--- Problem ---
Below are lines of data; count those that contain "italic" and give the total alone.

Dataset entries
[Start of Attachment]
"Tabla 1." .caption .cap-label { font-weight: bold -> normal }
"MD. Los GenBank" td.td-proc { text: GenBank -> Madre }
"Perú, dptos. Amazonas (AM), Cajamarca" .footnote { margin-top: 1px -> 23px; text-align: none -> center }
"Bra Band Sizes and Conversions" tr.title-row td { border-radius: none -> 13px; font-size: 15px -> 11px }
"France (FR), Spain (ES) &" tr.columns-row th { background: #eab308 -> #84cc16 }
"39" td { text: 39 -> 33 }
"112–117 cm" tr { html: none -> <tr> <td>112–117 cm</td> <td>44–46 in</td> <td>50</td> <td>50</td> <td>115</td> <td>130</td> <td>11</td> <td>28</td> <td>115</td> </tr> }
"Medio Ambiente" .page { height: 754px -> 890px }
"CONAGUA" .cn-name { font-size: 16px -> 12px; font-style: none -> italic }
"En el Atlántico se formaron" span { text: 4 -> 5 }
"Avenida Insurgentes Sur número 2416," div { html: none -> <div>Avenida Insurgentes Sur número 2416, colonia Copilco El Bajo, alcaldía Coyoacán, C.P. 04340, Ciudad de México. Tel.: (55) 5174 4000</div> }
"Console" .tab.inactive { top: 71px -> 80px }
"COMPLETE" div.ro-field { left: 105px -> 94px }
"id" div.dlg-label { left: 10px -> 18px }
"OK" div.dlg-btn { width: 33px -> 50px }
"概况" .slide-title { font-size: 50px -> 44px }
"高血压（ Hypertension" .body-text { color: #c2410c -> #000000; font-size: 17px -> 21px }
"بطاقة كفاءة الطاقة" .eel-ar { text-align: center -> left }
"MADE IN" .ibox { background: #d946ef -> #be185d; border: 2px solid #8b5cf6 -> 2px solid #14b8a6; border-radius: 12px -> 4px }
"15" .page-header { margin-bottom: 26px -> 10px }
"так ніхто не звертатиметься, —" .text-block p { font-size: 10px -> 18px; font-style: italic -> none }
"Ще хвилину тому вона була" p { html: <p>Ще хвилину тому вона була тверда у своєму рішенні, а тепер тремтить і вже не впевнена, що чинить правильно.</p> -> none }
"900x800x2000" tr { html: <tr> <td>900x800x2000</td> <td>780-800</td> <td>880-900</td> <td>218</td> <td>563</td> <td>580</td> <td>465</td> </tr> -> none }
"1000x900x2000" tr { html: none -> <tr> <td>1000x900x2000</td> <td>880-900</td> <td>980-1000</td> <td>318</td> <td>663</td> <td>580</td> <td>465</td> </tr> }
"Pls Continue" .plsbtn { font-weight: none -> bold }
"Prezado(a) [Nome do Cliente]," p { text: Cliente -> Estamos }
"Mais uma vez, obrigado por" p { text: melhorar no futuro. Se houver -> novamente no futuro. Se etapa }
[End of Attachment]
--- Solved problem ---
2